PROMPT:
Write down nothing except how many lines in the entries contain "Dispatch".

DATASET EXTRACT:
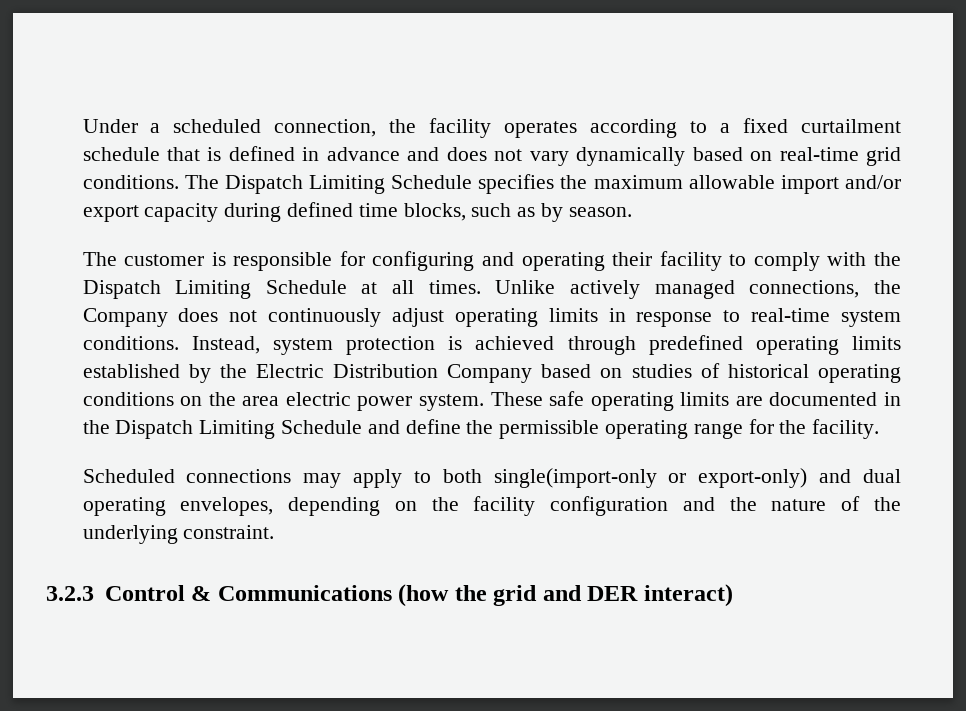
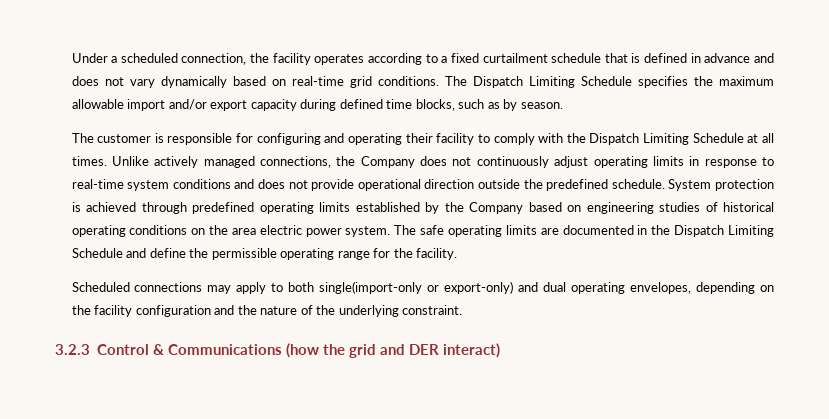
- Unlike actively managed connections, the Company does not continuously adjust operating limits in response to real-time system conditions. Instead, system protection is achieved through predefined operating limits established by the Electric Distribution Company based on studies of historical operating conditions on the area electric power system.
+ Unlike actively managed connections, the Company does not continuously adjust operating limits in response to real-time system conditions and does not provide operational direction outside the predefined schedule. System protection is achieved through predefined operating limits established by the Company based on engineering studies of historical operating conditions on the area electric power system.
- These safe operating limits are documented in the Dispatch Limiting Schedule and define the permissible operating range for the facility.
+ The safe operating limits are documented in the Dispatch Limiting Schedule and define the permissible operating range for the facility.

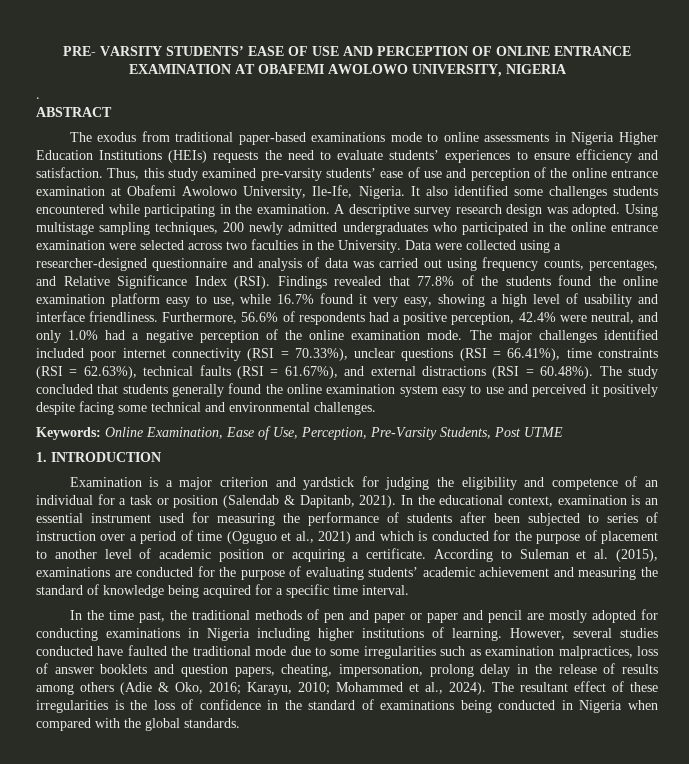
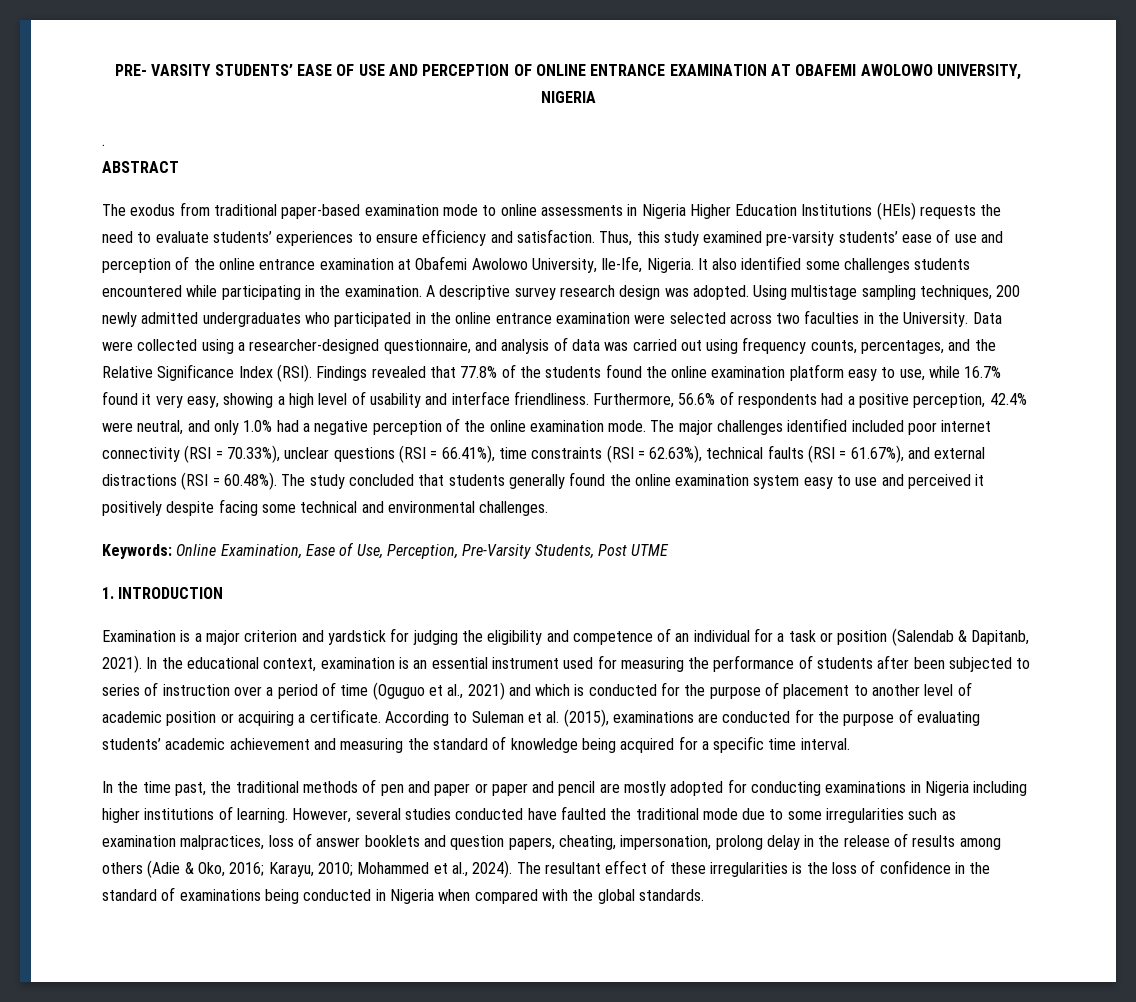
- The exodus from traditional paper-based examinations mode to online assessments in Nigeria Higher Education Institutions (HEIs) requests the need to evaluate students’ experiences to ensure efficiency and satisfaction.
+ The exodus from traditional paper-based examination mode to online assessments in Nigeria Higher Education Institutions (HEIs) requests the need to evaluate students’ experiences to ensure efficiency and satisfaction.
- Data were collected using a researcher-designed questionnaire and analysis of data was carried out using frequency counts, percentages, and Relative Significance Index (RSI).
+ Data were collected using a researcher-designed questionnaire, and analysis of data was carried out using frequency counts, percentages, and the Relative Significance Index (RSI).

RESULT FOR THIS EXERCISE:
2